Revision tracking records
------------------------------------------------------------

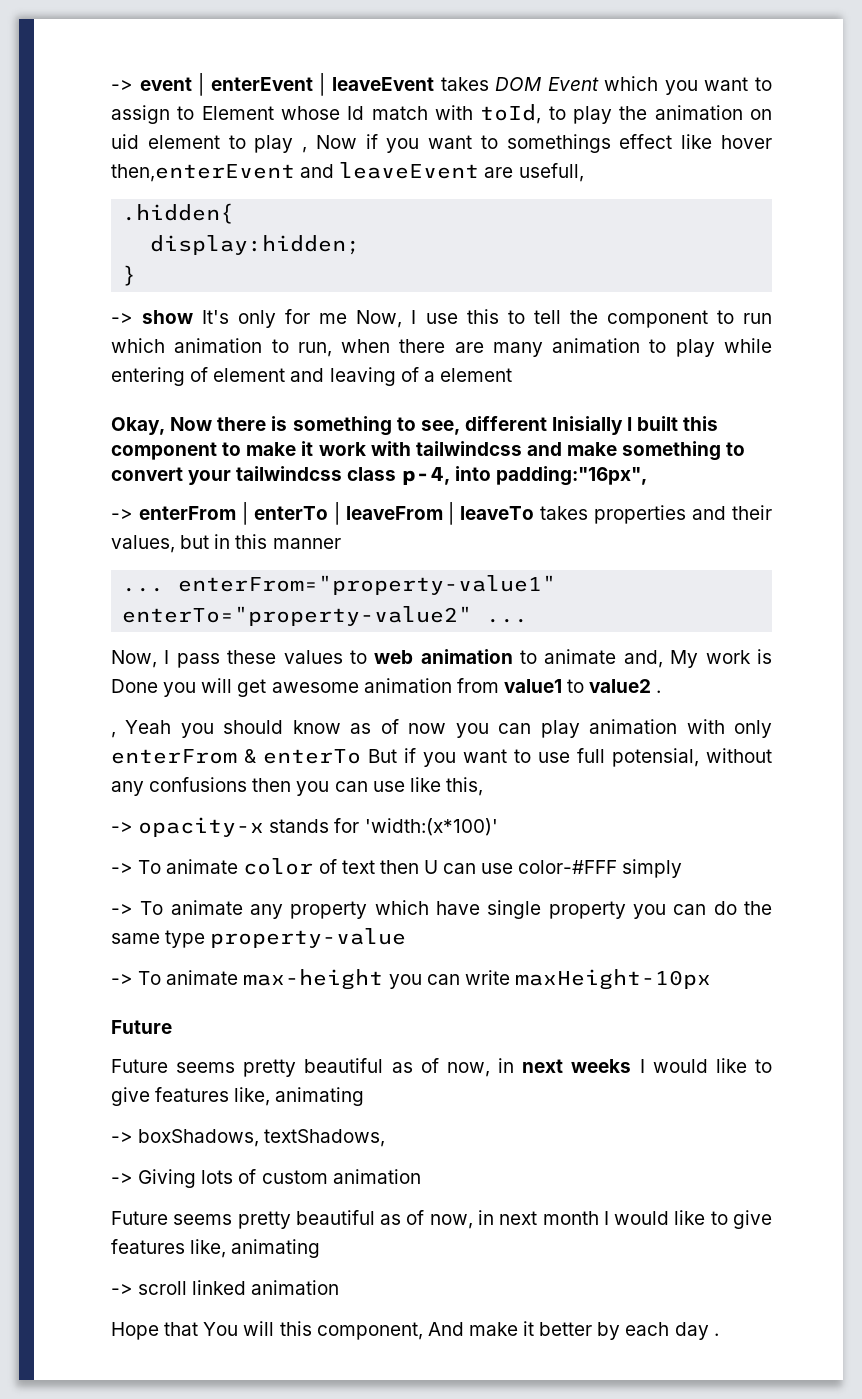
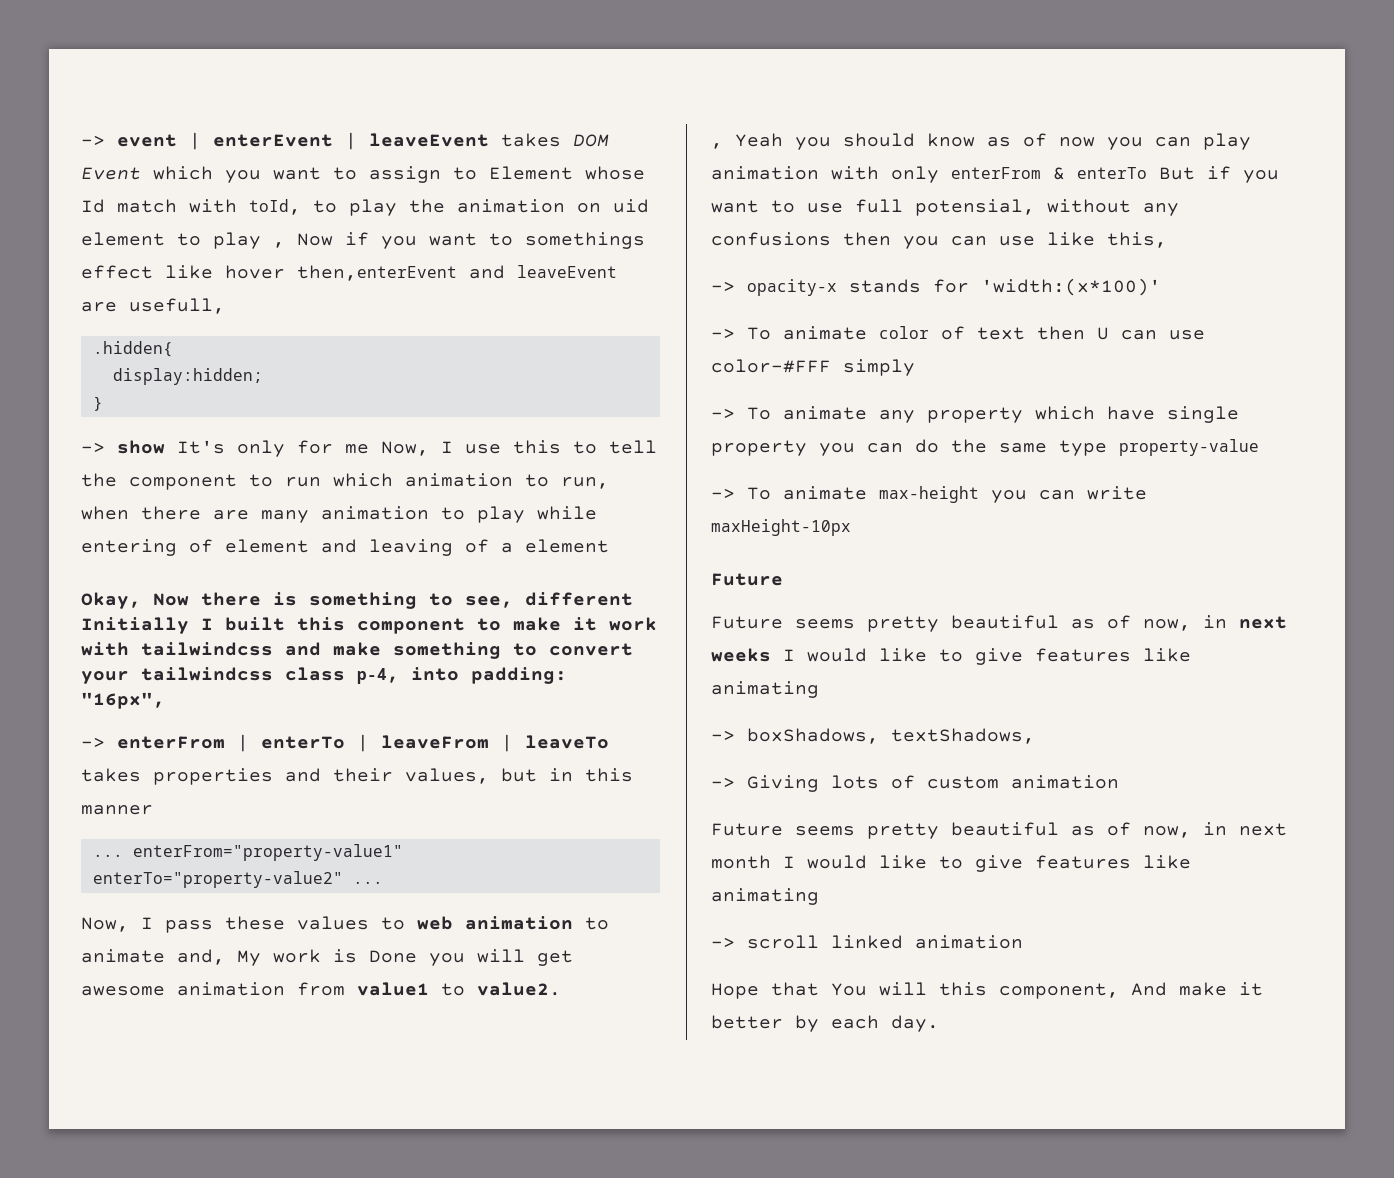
[552,416,624,435] Inisially -> [81,617,189,634] Initially
[495,466,647,486] padding:"16px", -> [471,667,567,684] [81,692,165,709] padding: "16px",
[589,679,662,693] value2 . -> [477,982,561,996] value2.
[234,1087,271,1106] like, -> [1143,648,1191,662] like
[190,1239,227,1258] like, -> [1143,855,1191,869] like
[674,1322,719,1340] day . -> [891,1015,939,1032] day.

------------------------------------------------------------

PROBLEM DETAILS: Retype the data above exactly; pictures are not part of the copy.

YOUR RESPONSE:
[552,416,624,435] Inisially -> [81,617,189,634] Initially
[495,466,647,486] padding:"16px", -> [471,667,567,684] [81,692,165,709] padding: "16px",
[589,679,662,693] value2 . -> [477,982,561,996] value2.
[234,1087,271,1106] like, -> [1143,648,1191,662] like
[190,1239,227,1258] like, -> [1143,855,1191,869] like
[674,1322,719,1340] day . -> [891,1015,939,1032] day.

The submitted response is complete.